Reverse sneezing in dogs

It’s not a normal “achoo”

Have you ever heard your dog inhaling rapidly, repeatedly and without warning? If so, they’re probably reverse sneezing. Veterinarian Dr. Aliya McCullough shares all we need to know about this type of sneeze. 

What is reverse sneezing in dogs? 

A reverse sneeze is when a pet forcefully sucks air in rather than blowing it out (like a normal sneeze) because something’s irritating the back of their nasal cavity. Dog breeds, like pugs or French Bulldogs, tend to suffer more because of the way their faces and throats are shaped. 

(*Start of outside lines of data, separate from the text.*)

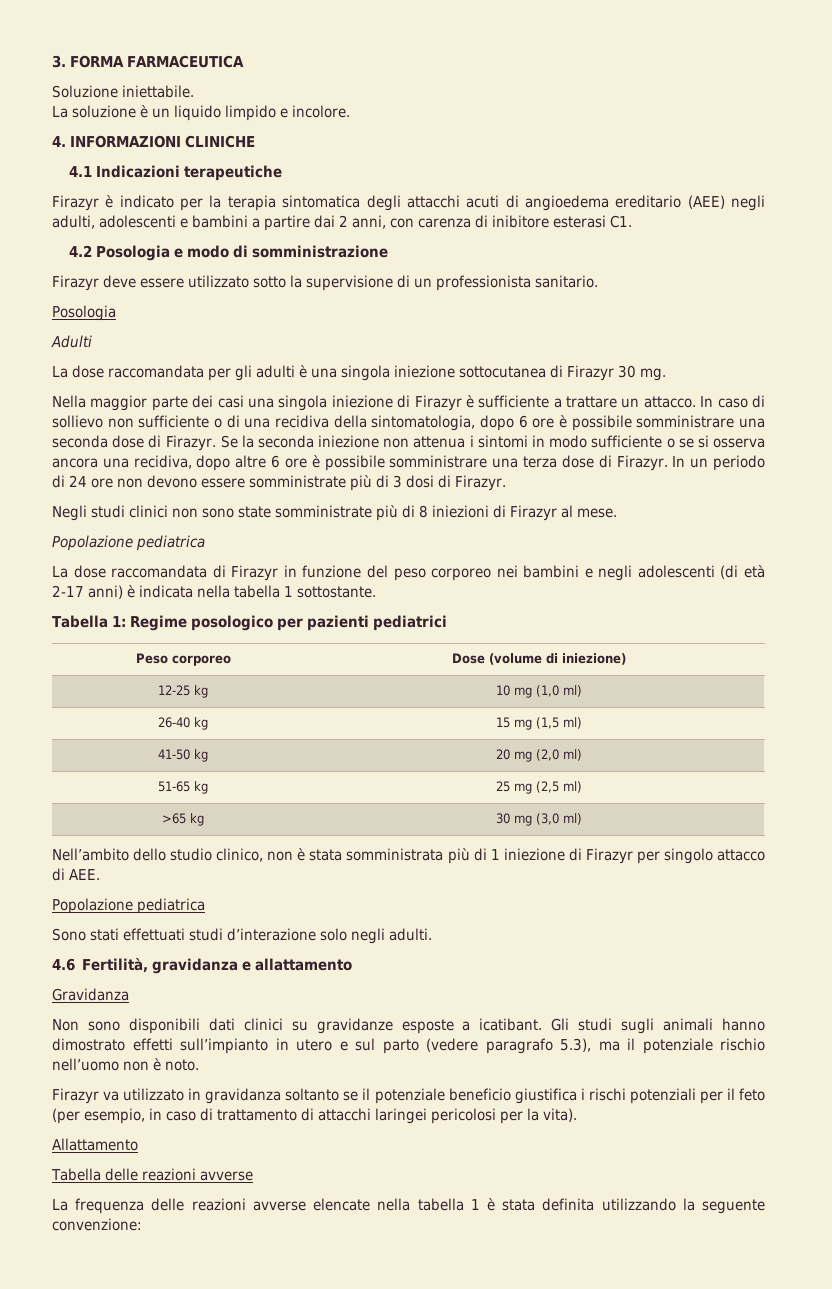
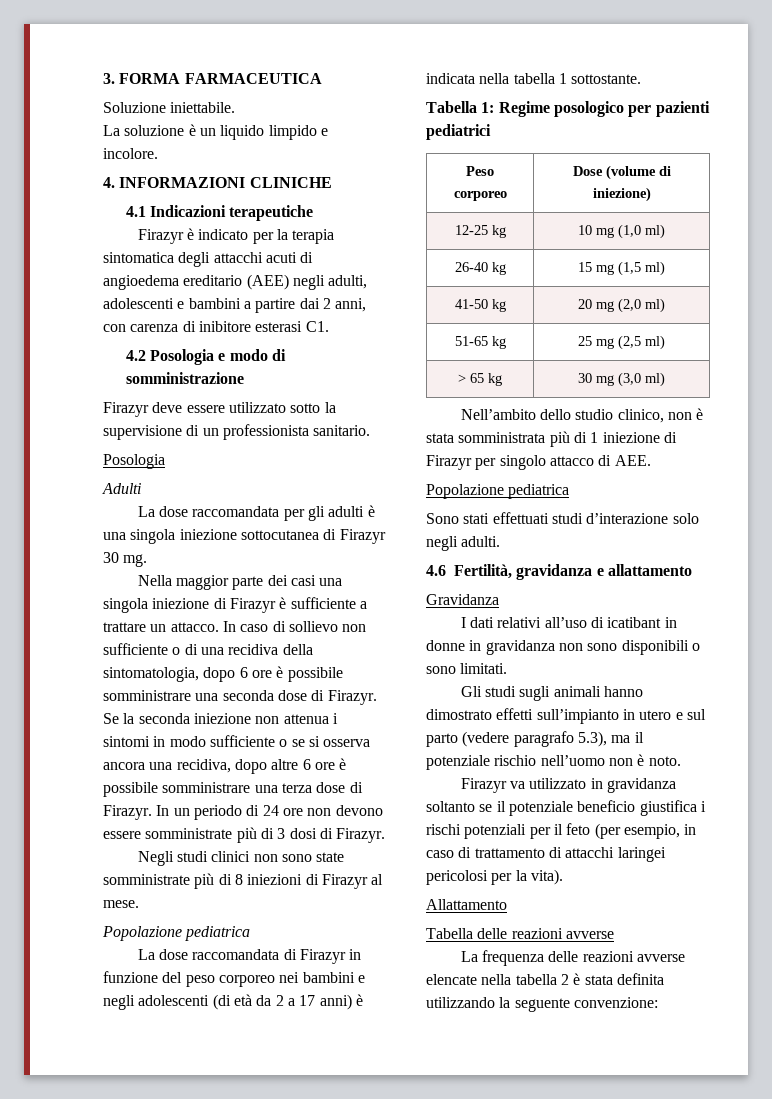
- La dose raccomandata di Firazyr in funzione del peso corporeo nei bambini e negli adolescenti (di età 2-17 anni) è indicata nella tabella 1 sottostante.
+ La dose raccomandata di Firazyr in funzione del peso corporeo nei bambini e negli adolescenti (di età da 2 a 17 anni) è indicata nella tabella 1 sottostante.
- >65 kg | 30 mg (3,0 ml)
+ > 65 kg | 30 mg (3,0 ml)
- Non sono disponibili dati clinici su gravidanze esposte a icatibant. Gli studi sugli animali hanno dimostrato effetti sull’impianto in utero e sul parto (vedere paragrafo 5.3), ma il potenziale rischio nell’uomo non è noto.
+ I dati relativi all’uso di icatibant in donne in gravidanza non sono disponibili o sono limitati.
+ Gli studi sugli animali hanno dimostrato effetti sull’impianto in utero e sul parto (vedere paragrafo 5.3), ma il potenziale rischio nell’uomo non è noto.
- La frequenza delle reazioni avverse elencate nella tabella 1 è stata definita utilizzando la seguente convenzione:
+ La frequenza delle reazioni avverse elencate nella tabella 2 è stata definita utilizzando la seguente convenzione:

Reverse sneezes are also way more common in dogs, rather than cats. 

Why do dogs reverse sneeze?

  • Excitement
  • Excessive leash pulling
  • Quickly eating or drinking
  • Foreign material
  • Nasal mites (parasites in their nose)
  • Cancer
  • Brachycephalic airway syndrome

What does a reverse sneeze look and sound like? 

When dogs reverse sneeze, it sounds like rapid and repeated snorting. Their neck may be outstretched, head tilted backwards, nostrils flared, lips drawn back and they may make exaggerated chest movements. While it can look and sound alarming, reverse sneezing episodes usually last under 30 seconds and aren’t typically harmful.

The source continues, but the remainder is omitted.